_Code change snippets_.
• • • • • • •
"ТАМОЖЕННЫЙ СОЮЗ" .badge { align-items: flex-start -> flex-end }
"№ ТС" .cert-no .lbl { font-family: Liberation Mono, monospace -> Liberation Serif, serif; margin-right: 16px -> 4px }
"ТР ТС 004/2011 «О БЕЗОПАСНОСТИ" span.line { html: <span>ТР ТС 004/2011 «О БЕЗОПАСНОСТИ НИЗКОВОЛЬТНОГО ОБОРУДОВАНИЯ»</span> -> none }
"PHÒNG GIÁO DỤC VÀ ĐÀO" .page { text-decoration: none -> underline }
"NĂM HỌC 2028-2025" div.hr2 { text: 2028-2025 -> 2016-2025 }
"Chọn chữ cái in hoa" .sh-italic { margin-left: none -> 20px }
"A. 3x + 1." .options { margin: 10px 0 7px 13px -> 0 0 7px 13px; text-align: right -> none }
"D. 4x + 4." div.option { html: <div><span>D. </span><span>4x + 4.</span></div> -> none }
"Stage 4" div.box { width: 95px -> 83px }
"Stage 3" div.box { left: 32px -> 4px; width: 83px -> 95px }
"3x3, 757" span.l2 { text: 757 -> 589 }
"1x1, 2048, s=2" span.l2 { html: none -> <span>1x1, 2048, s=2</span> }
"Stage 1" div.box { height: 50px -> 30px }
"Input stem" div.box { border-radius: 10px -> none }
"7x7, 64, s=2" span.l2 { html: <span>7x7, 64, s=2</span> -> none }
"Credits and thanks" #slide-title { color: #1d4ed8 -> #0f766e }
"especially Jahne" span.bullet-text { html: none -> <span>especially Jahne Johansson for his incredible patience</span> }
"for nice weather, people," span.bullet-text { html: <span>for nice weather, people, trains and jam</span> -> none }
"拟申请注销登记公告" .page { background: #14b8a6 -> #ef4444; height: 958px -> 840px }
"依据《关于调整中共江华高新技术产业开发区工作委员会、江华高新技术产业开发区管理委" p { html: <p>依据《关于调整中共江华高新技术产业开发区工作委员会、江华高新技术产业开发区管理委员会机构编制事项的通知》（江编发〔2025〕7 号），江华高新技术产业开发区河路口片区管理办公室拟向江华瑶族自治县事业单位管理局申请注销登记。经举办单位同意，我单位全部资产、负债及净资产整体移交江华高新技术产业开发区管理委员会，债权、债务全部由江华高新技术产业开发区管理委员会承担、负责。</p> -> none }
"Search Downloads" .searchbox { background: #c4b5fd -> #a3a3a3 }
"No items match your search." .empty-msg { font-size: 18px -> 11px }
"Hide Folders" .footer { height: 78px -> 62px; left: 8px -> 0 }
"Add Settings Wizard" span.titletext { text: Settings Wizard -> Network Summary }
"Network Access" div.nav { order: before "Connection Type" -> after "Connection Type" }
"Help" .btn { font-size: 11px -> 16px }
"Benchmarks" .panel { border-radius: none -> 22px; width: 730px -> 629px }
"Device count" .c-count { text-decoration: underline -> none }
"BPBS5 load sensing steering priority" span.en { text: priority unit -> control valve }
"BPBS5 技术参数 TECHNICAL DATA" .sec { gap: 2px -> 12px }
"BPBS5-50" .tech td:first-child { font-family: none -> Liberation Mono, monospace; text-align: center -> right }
• • • • • • •
_ASSIGNMENT_.
Every line above with the string "monospace" in it should be copied into the answer.

_SOLUTION TO THIS PROBLEM_.
"№ ТС" .cert-no .lbl { font-family: Liberation Mono, monospace -> Liberation Serif, serif; margin-right: 16px -> 4px }
"BPBS5-50" .tech td:first-child { font-family: none -> Liberation Mono, monospace; text-align: center -> right }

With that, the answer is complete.